The required output is the line with "workflow.txt: describes the" plus all lines that follow it to the end of the listing below, written out exactly, with no pictures.
————————
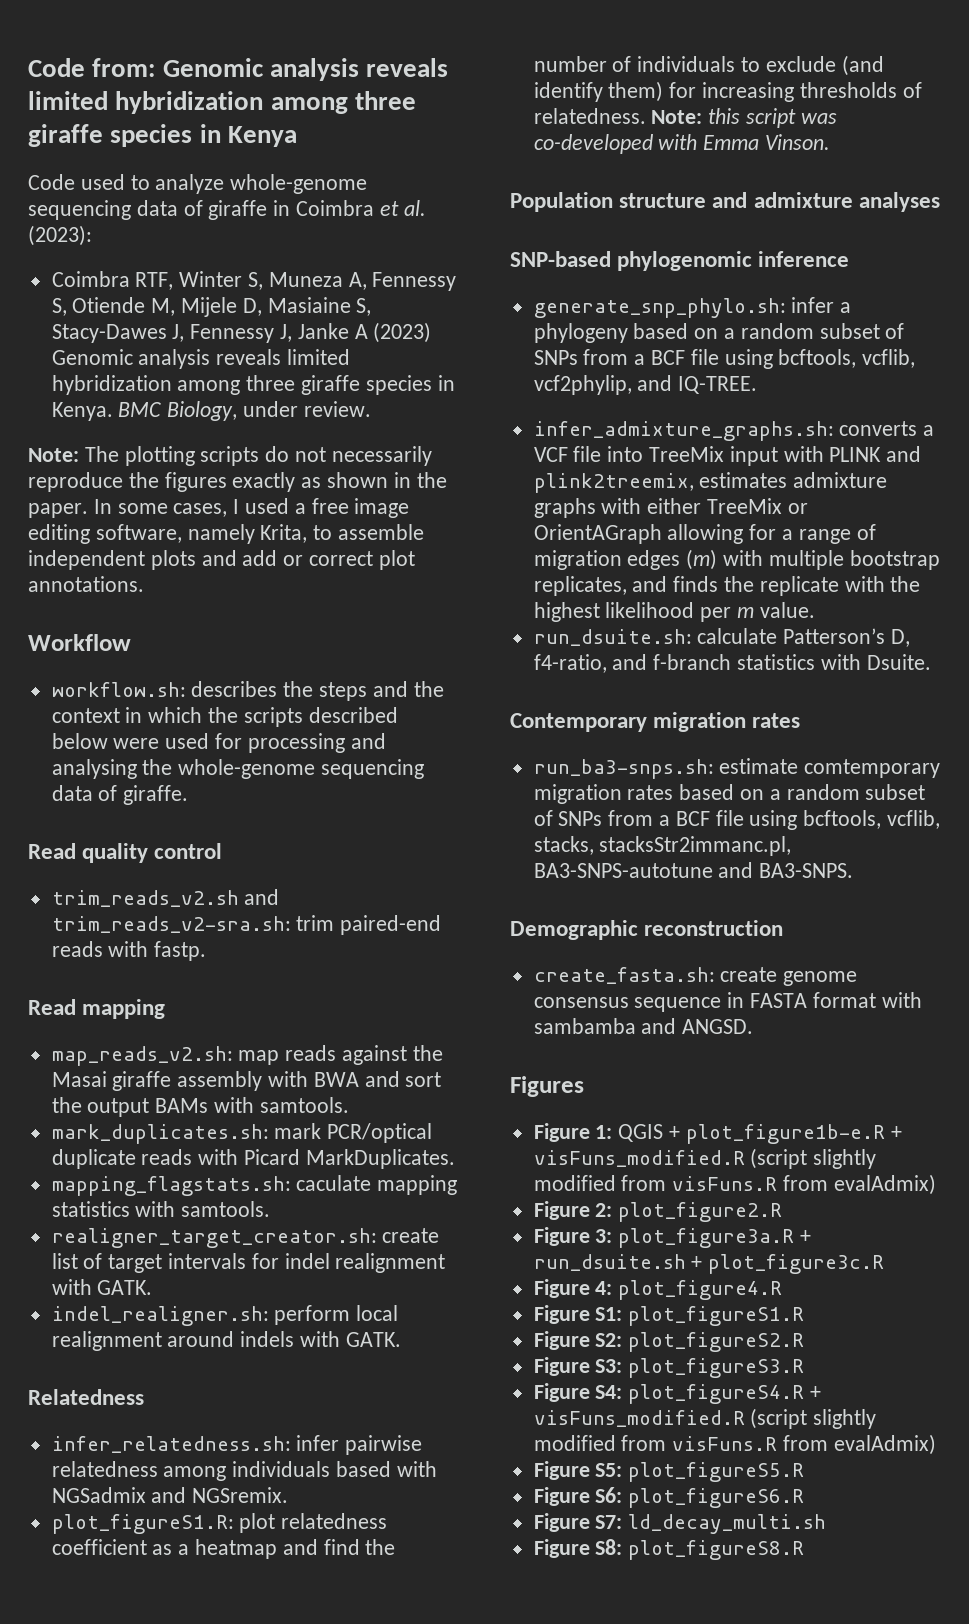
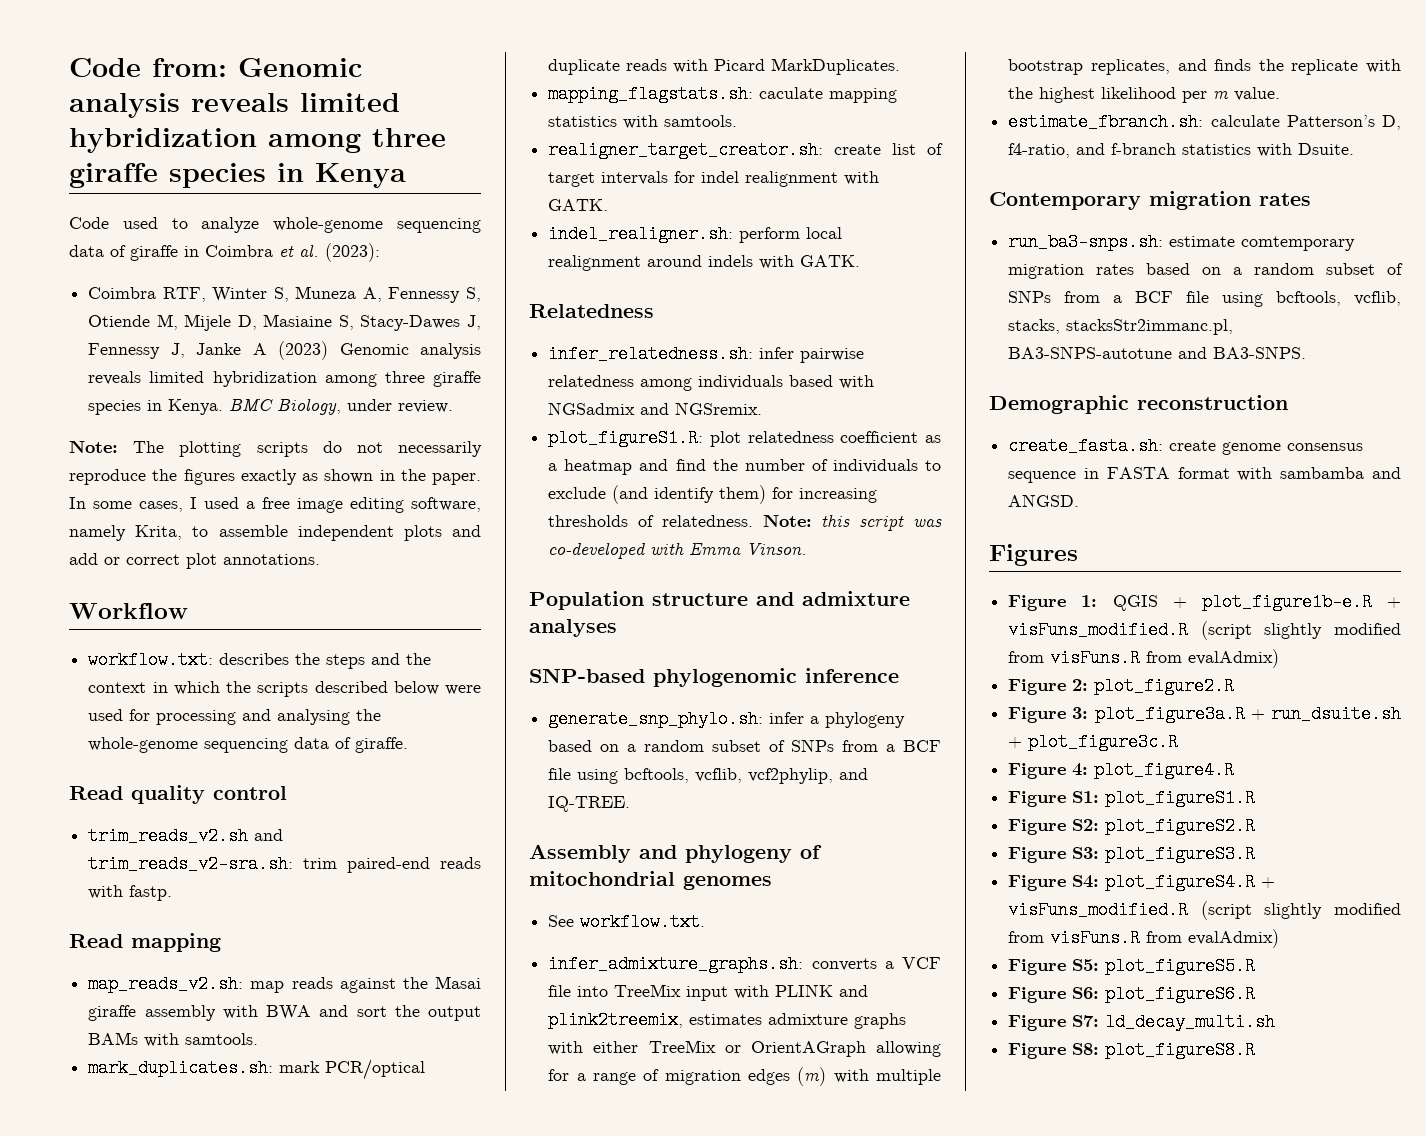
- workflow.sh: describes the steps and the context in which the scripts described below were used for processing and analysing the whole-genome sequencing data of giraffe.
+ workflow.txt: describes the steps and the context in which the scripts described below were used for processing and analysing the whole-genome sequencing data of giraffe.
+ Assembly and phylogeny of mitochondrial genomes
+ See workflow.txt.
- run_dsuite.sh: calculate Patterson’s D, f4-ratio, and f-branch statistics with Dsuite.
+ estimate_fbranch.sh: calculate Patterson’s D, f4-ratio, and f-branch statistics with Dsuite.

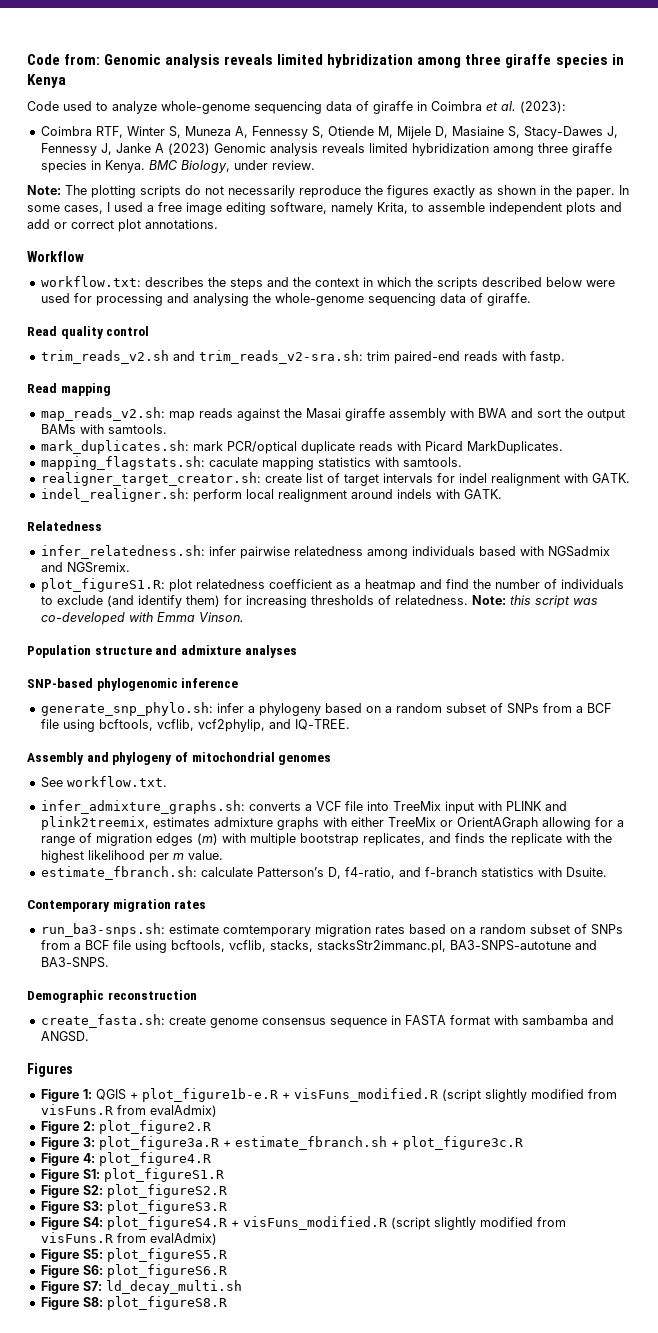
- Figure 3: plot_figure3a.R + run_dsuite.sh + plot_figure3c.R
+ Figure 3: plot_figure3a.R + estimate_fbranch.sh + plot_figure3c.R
————————
__Written answer__.
+ workflow.txt: describes the steps and the context in which the scripts described below were used for processing and analysing the whole-genome sequencing data of giraffe.
+ Assembly and phylogeny of mitochondrial genomes
+ See workflow.txt.
- run_dsuite.sh: calculate Patterson’s D, f4-ratio, and f-branch statistics with Dsuite.
+ estimate_fbranch.sh: calculate Patterson’s D, f4-ratio, and f-branch statistics with Dsuite.

- Figure 3: plot_figure3a.R + run_dsuite.sh + plot_figure3c.R
+ Figure 3: plot_figure3a.R + estimate_fbranch.sh + plot_figure3c.R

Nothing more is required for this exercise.